**Problem statement:**
Reading the records beneath this task, work out how many lines contain the word "align" and reply with only that number.

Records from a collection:
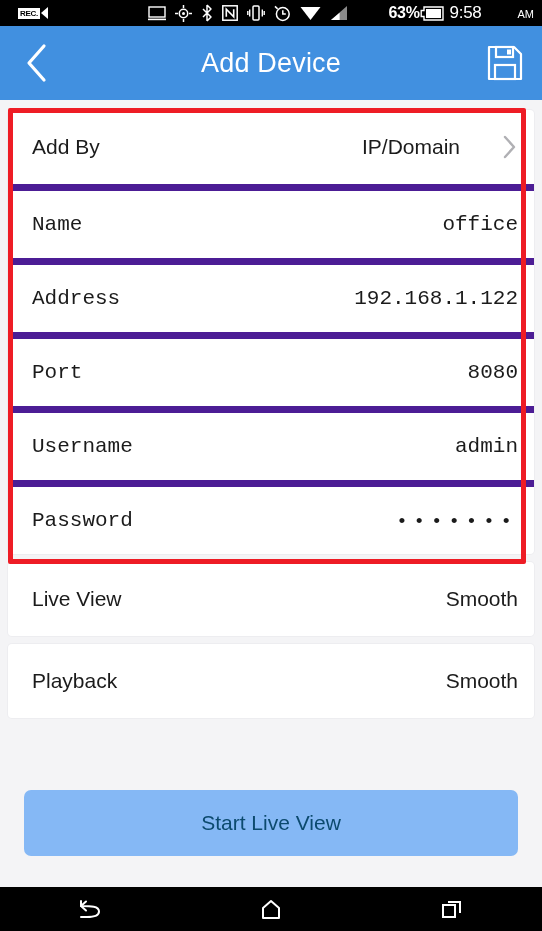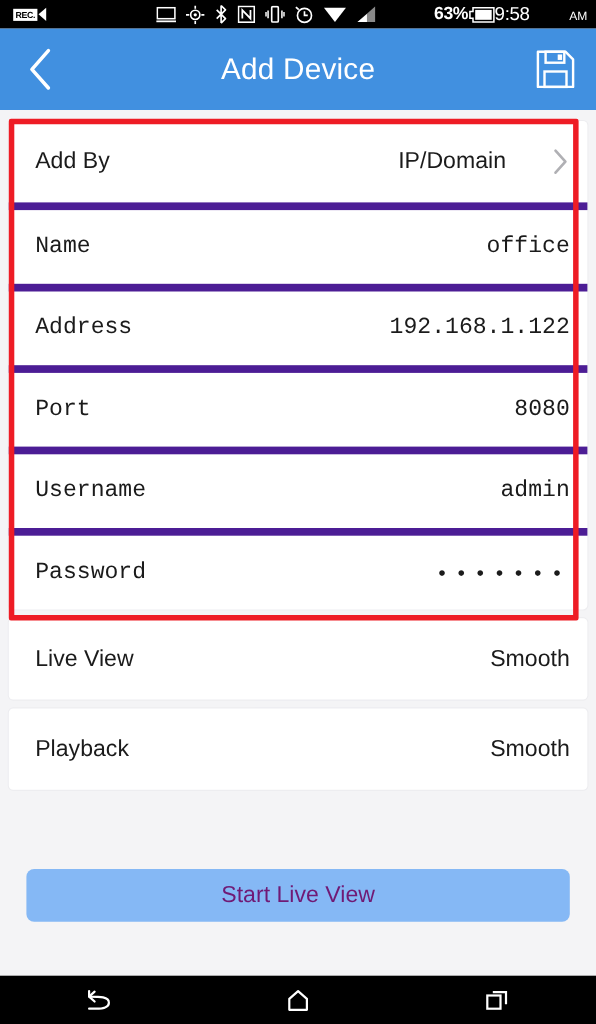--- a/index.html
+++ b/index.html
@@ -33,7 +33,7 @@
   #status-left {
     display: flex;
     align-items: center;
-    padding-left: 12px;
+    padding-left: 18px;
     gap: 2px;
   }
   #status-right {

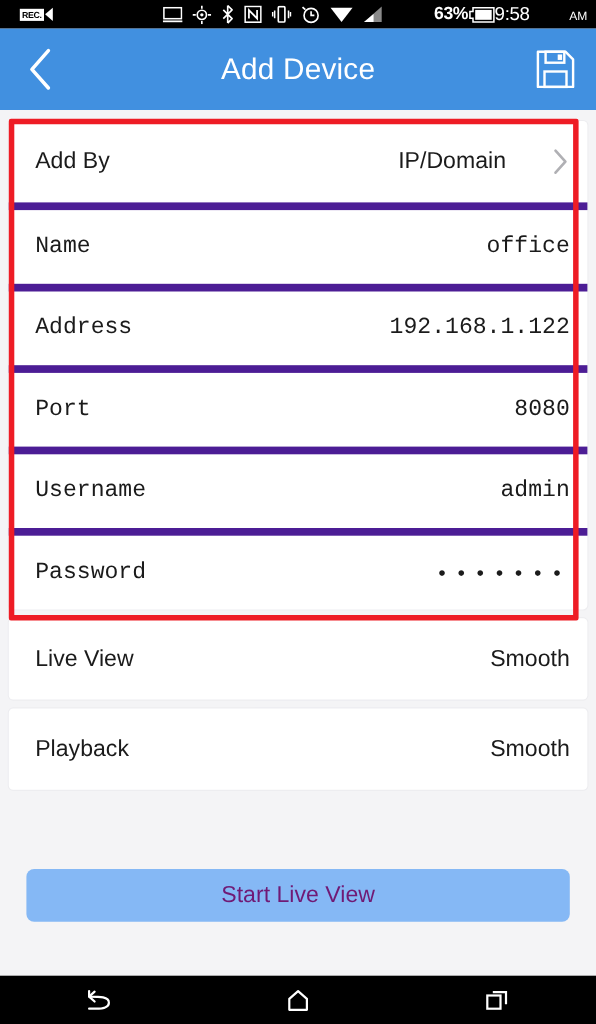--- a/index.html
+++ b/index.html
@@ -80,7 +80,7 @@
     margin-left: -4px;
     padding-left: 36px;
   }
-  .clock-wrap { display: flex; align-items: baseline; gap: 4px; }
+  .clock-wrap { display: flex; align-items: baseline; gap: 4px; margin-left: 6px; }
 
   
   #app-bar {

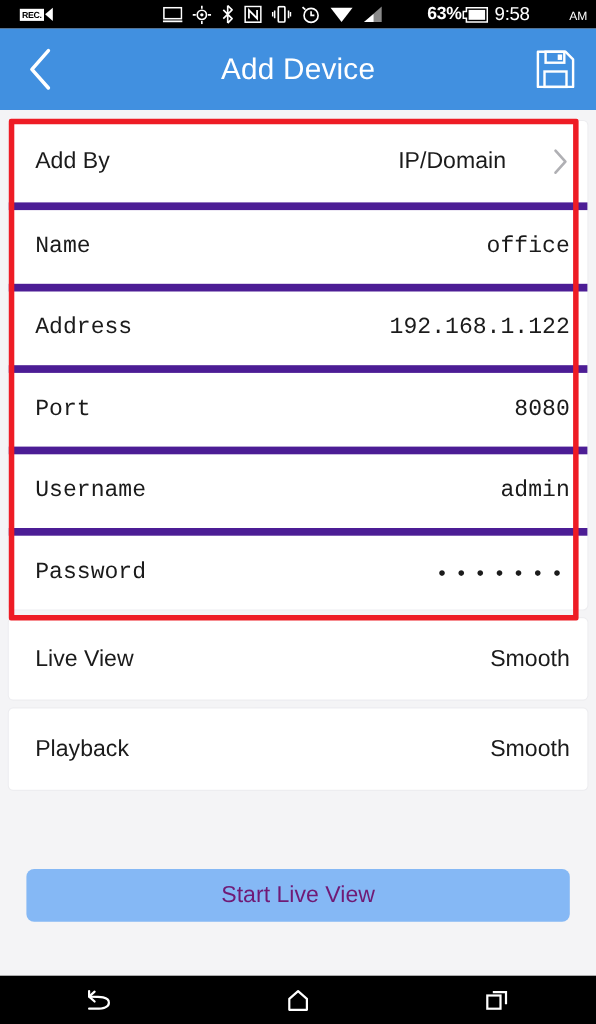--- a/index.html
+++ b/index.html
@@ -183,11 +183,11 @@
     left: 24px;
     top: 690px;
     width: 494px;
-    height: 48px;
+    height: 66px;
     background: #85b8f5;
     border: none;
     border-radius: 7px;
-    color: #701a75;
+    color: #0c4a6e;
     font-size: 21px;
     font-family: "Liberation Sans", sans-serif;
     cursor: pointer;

**Result of this task:**
3